NOTE: as with all tree seeds, plant more than you wish to grow. You can thin out any extras that germinate. Some tree species will need both male and female seeds so planting more than necessary is an important step. All tree seeds need patience!
Woodland & Rare Wildflower Seeds
About: Many seeds of woodland, native and rare wildflowers have built-in dormancy mechanisms which protect them from germinating before killing frosts or in times of drought. In the wild, seeds will lie dormant until they acclimate to their new environment or until the proper conditions for growth occur. To be successful with these types of species and growing them from seed you must realize that each species has a different method of naturally breaking dormancy. Woodland and Rare wildflowers are not instant garden flowers, and many take a great amount of patience before they germinate and bloom. Once they do, they are well worth the wait Until you are able to plant, seeds should be stored in a cool, dry place or in a sealed, airtight contain in the refrigerator (not the freezer).

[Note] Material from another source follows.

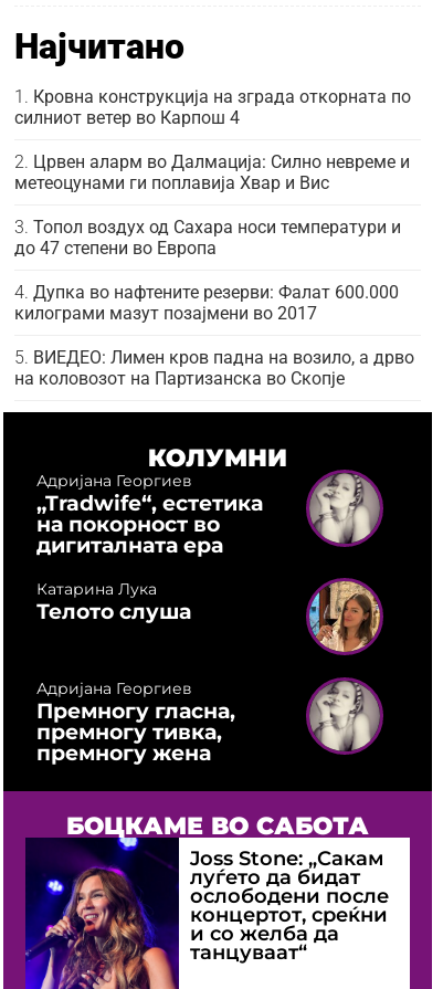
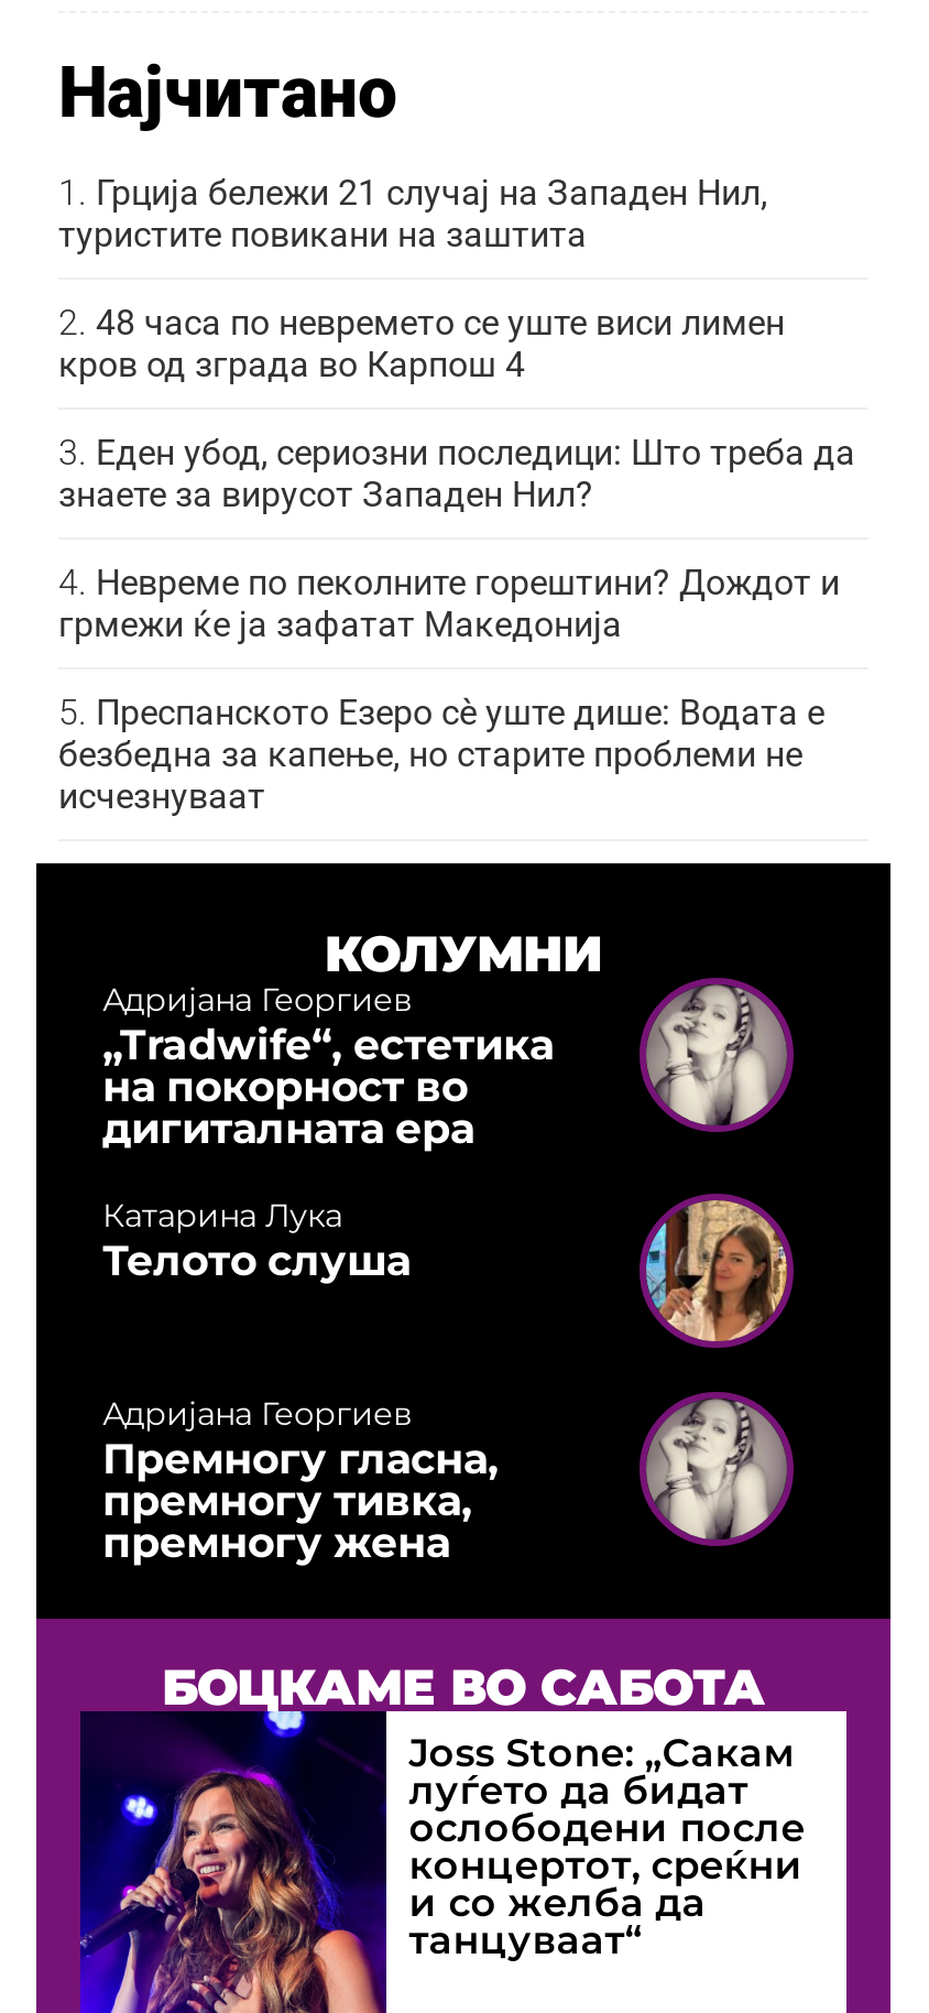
[14,86,411,128] Кровна конструкција на зграда откорната по | силниот ветер во Карпош 4 -> [58,172,767,256] Грција бележи 21 случај на Западен Нил, | туристите повикани на заштита
[14,152,410,194] Црвен аларм во Далмација: Силно невреме и | метеоцунами ги поплавија Хвар и Вис -> [58,302,785,386] 48 часа по невремето се уште виси лимен | кров од зграда во Карпош 4
[14,217,401,259] Топол воздух од Сахара носи температури и | до 47 степени во Европа -> [58,432,855,516] Еден убод, сериозни последици: Што треба да | знаете за вирусот Западен Нил?
[14,282,399,324] Дупка во нафтените резерви: Фалат 600.000 | килограми мазут позајмени во 2017 -> [58,562,840,646] Невреме по пеколните горештини? Дождот и | грмежи ќе ја зафатат Македонија
[14,347,414,389] ВИЕДЕО: Лимен кров падна на возило, а дрво | на коловозот на Партизанска во Скопје -> [58,692,824,818] Преспанското Езеро сè уште дише: Водата е | безбедна за капење, но старите проблеми не | исчезнуваат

Suggestion for Breaking Dormancy for Woodland, Native and Rare Species
Each species is different. Some are relatively quick and act like traditional perennials while others can take a few years. Below, we have outlined different ways these species break dormancy to help you better understand why some take longer than others. It will also help you to better understand why they do not germinate the first or second year so dont give up on them!
Your Packets Will Be Marked with the Following Germination Codes on the Label:
G1 Some species germinate upon sowing in a warm location like any other perennial. They grow and leaf the first year to begin blooming the second and successive years.
G2 Some species need a cold, moist stratification followed by an extended cold period ie. Fall/Winter, before germination occurs. These species can be planted in warmth but do need the cold/moist before germinating.
G3 Very small seeds need light to break dormancy so they should be planted no deeper than 1/8th of an inch and just a light layer of soil cover. They should not be allowed to dry out. You can tell the size of your seeds by just looking at them. Some will need to go through the stratification process before germinating.
G4 - Some species will need a warm, moist period followed by a cold, moist period, warm, moist etc. Some will germinate after the first warm, cold, warm period while others will need 2-4 full years of these alternating conditions to break dormancy. Plant fresh seed immediately or keep cool/moist until you can.
Seeds needing scarification, nicking or any specialized treatments have been done before shipping to you. Select a planting location with partial shade or shade or filtered light. Prepare the planting bed so that the soil is well draining and rich. The best way to do this is to till the top 12 inches of soil with a garden rake and then mix in several inches of humus, such as compost or peat moss unless you are planting in woodland area and then the soil is usually sufficient. Plant the seed no deeper than 1/4 inch below the surface of the soil unless you have small seeds which should be planted no deeper than 1/8 inch or on top of the soil, lightly compressed. Cover with a light layer of soil. Most seeds need to be protected from drying winds and sunlight, so cover them quickly. Water well if planting in spring, water lightly if planting in fall.
Fern Spores: Direct sow fern spores on soil surface and pat them down for a good spore to soil contact.